Shared mutable state

A fundamental problem in computer programming is understanding how to manage the shared mutable state. “Shared mutable state” refers to data that can change and that is used in multiple places.

Deep JavaScript defines a shared mutable state as a condition where two or more entities have the capability to modify the same data. If their lifetimes overlap, there is a risk that changes made by one entity could affect the functionality of the other.

Different programming languages have different approaches to solving this problem.

Functional programming languages

Functional programming languages attempt to solve this problem by disallowing mutability, which means that data structures and variables cannot be changed once they are created. This helps prevent issues related to managing the shared mutable state, since different parts of a program cannot modify the same data at the same time.
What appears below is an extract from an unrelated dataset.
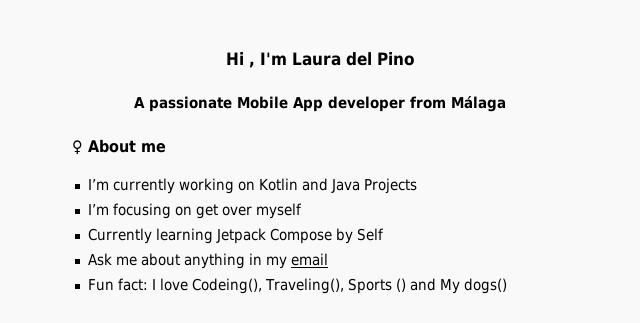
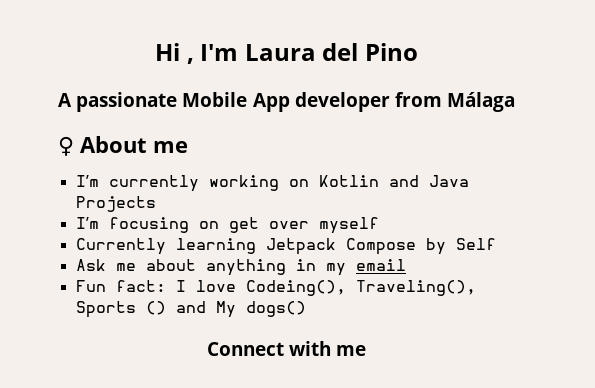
+ Connect with me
Functional programming languages also help prevent bugs and make the behavior of a program more predictable. This is because the state of the program is not changing constantly due to multiple threads or processes accessing shared mutable data.

Take a look at this Haskell example, from the Monday Morning Haskell blog post “Immutability is Awesome”:

In this piece of code, we are calling a reverse function of an array of number a. When the function is called, the value of a does not change. Calling the reverse function produces output that is expected, but the original variable is not impacted.

To be clear, Haskell does give you tools to introduce limited mutability, even shared, with StRef, IORef, MVar, TVar, etc., but by design it is a functional language. Haskell's disallowance of shared mutable state eliminates many common issues associated with mutable state, but introduces its own challenges.

Object-oriented languages

Unlike functional programming languages, object-oriented languages have tried to address the shared mutable state issue by encapsulating the state in classes to limit sharing. Java is an object-oriented programming language that tries to address shared mutability this way.

Encapsulation refers to the practice of hiding the internal state of an object and permitting only certain methods to interact with it. This helps limit the sharing of mutable state between different parts of a program and can reduce the risk of conflicts and synchronization issues.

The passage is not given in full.